═════ PROVIDED RECORDS ═════
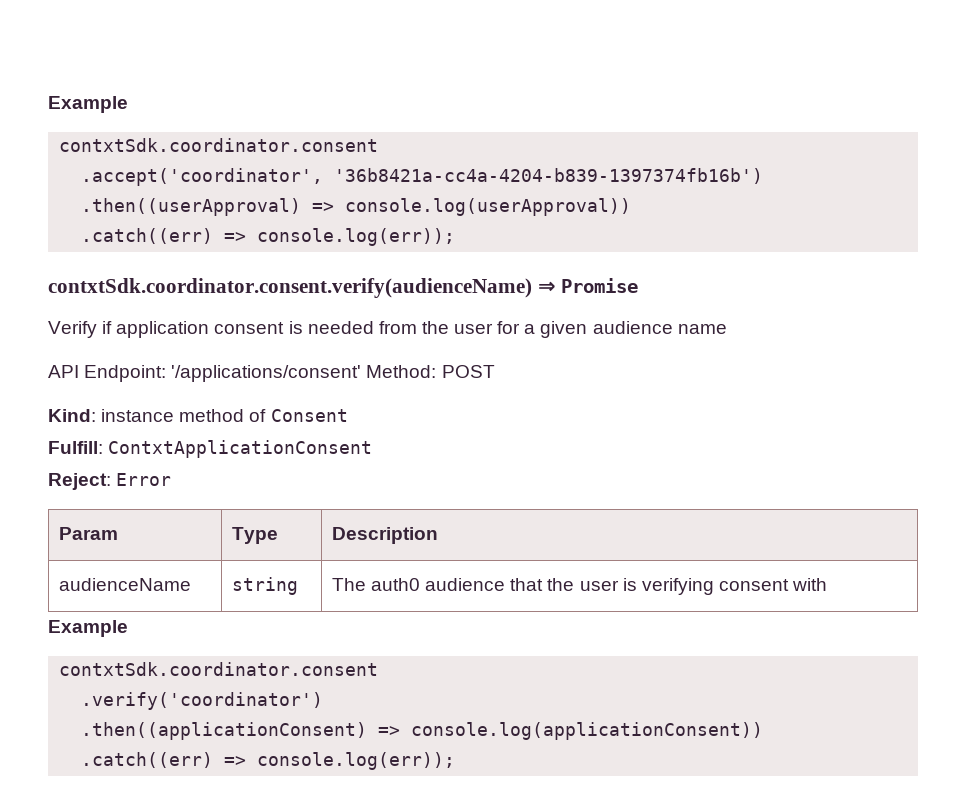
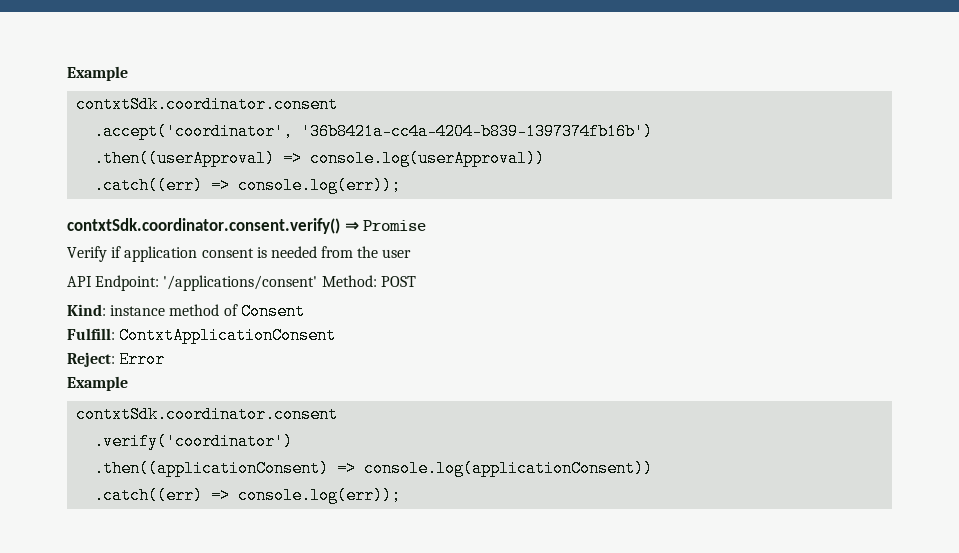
- contxtSdk.coordinator.consent.verify(audienceName) ⇒ Promise
+ contxtSdk.coordinator.consent.verify() ⇒ Promise
- Verify if application consent is needed from the user for a given audience name
+ Verify if application consent is needed from the user
- Param | Type | Description
- audienceName | string | The auth0 audience that the user is verifying consent with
═════
Filter the records down to the lines containing the word "audienceName", and copy those.

- contxtSdk.coordinator.consent.verify(audienceName) ⇒ Promise
- audienceName | string | The auth0 audience that the user is verifying consent with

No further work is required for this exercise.